##### Provided entries

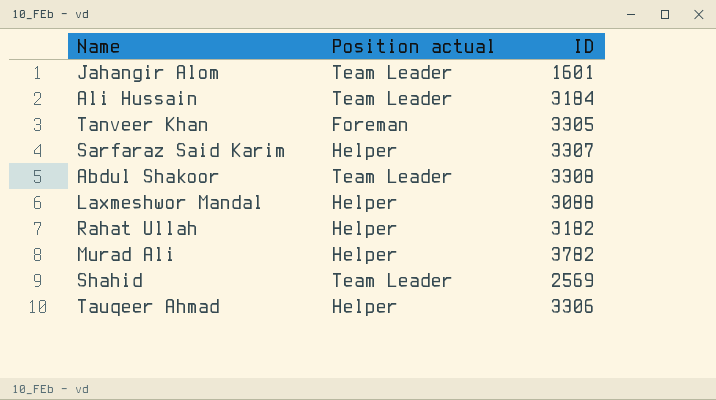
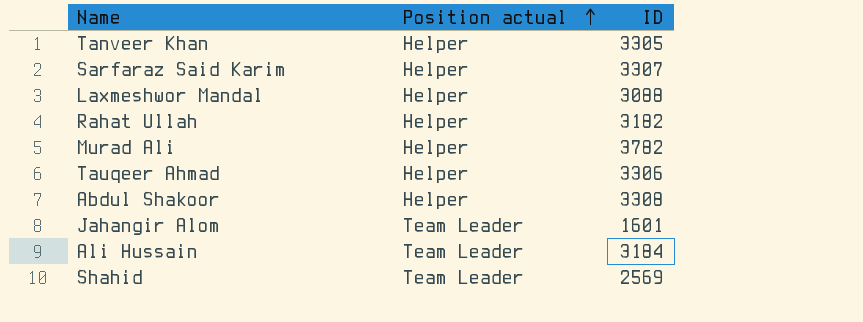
row order: none -> Position actual ascending
Tanveer Khan | Position actual: Foreman -> Helper
Abdul Shakoor | Position actual: Team Leader -> Helper

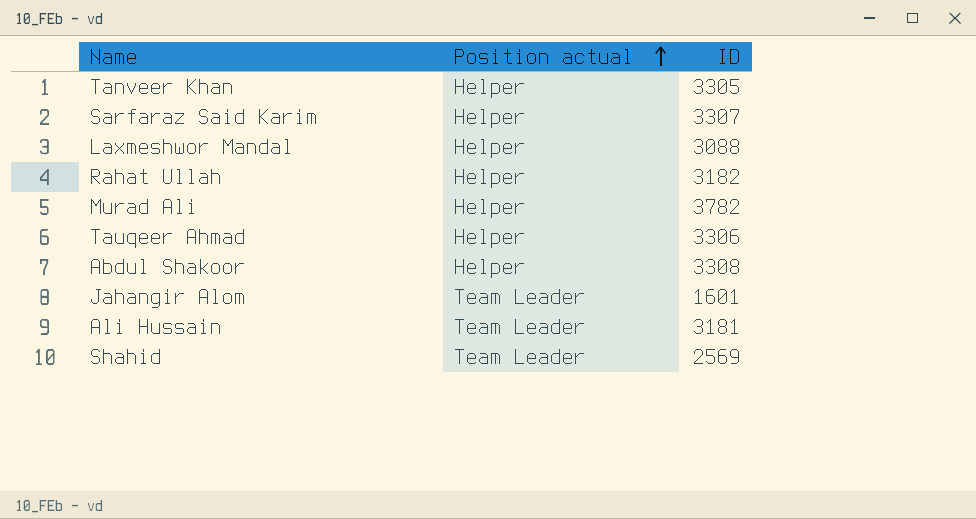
Ali Hussain | ID: 3184 -> 3181

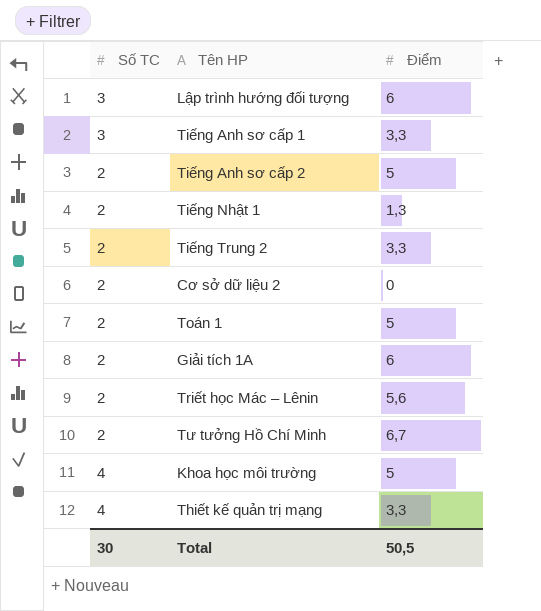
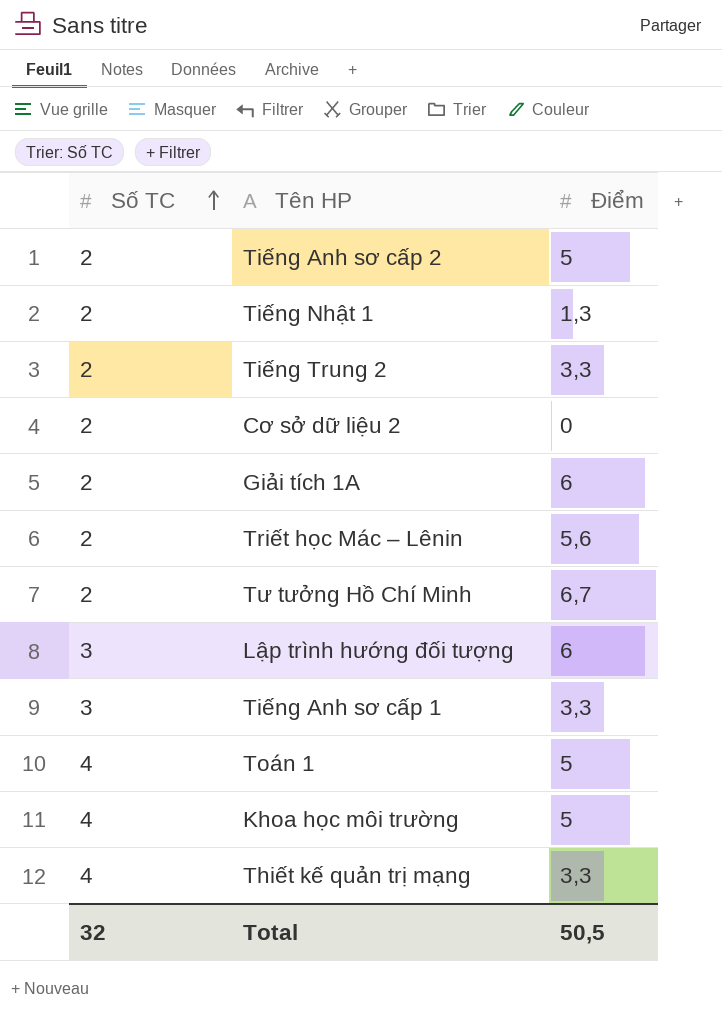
row order: none -> Số TC ascending
Toán 1 | Số TC: 2 -> 4
Total | Số TC: 30 -> 32

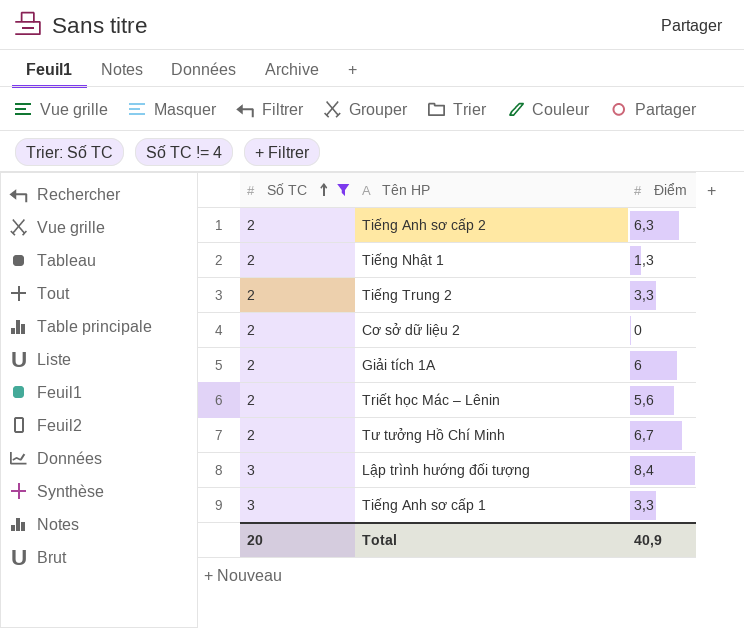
filter: none -> Số TC != 4
Tiếng Anh sơ cấp 2 | Điểm: 5 -> 6,3
Lập trình hướng đối tượng | Điểm: 6 -> 8,4
Total | Số TC: 32 -> 20
Total | Điểm: 50,5 -> 40,9

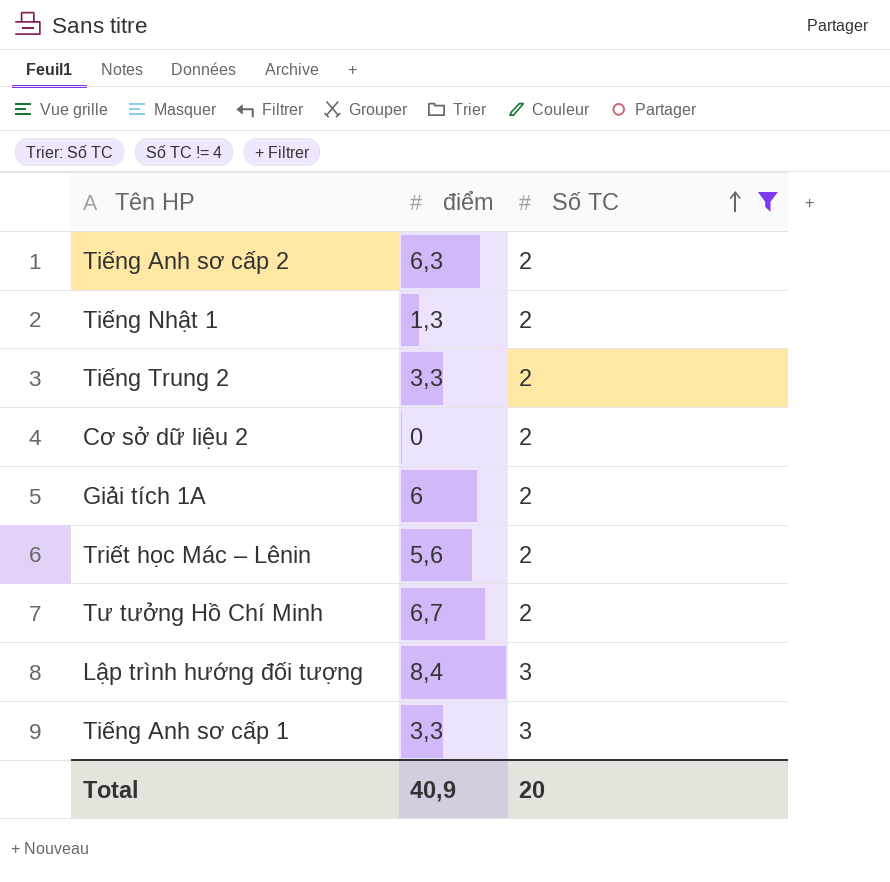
column name: Điểm -> điểm
column Số TC | position: 1 -> 3

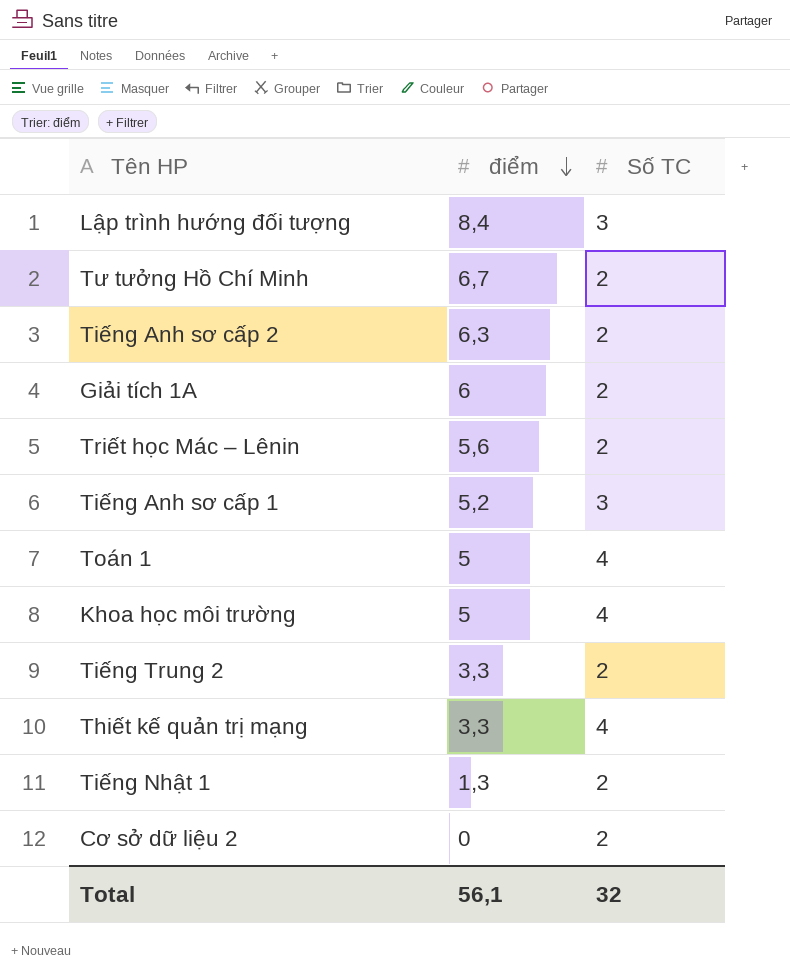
filter: Số TC != 4 -> none
row order: Số TC ascending -> điểm descending
Tiếng Anh sơ cấp 1 | điểm: 3,3 -> 5,2
Total | điểm: 40,9 -> 56,1
Total | Số TC: 20 -> 32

##########

**Exercise objective**
All of the records above should be reproduced exactly, with the pictures left out.

**Result for this task**
row order: none -> Position actual ascending
Tanveer Khan | Position actual: Foreman -> Helper
Abdul Shakoor | Position actual: Team Leader -> Helper

Ali Hussain | ID: 3184 -> 3181

row order: none -> Số TC ascending
Toán 1 | Số TC: 2 -> 4
Total | Số TC: 30 -> 32

filter: none -> Số TC != 4
Tiếng Anh sơ cấp 2 | Điểm: 5 -> 6,3
Lập trình hướng đối tượng | Điểm: 6 -> 8,4
Total | Số TC: 32 -> 20
Total | Điểm: 50,5 -> 40,9

column name: Điểm -> điểm
column Số TC | position: 1 -> 3

filter: Số TC != 4 -> none
row order: Số TC ascending -> điểm descending
Tiếng Anh sơ cấp 1 | điểm: 3,3 -> 5,2
Total | điểm: 40,9 -> 56,1
Total | Số TC: 20 -> 32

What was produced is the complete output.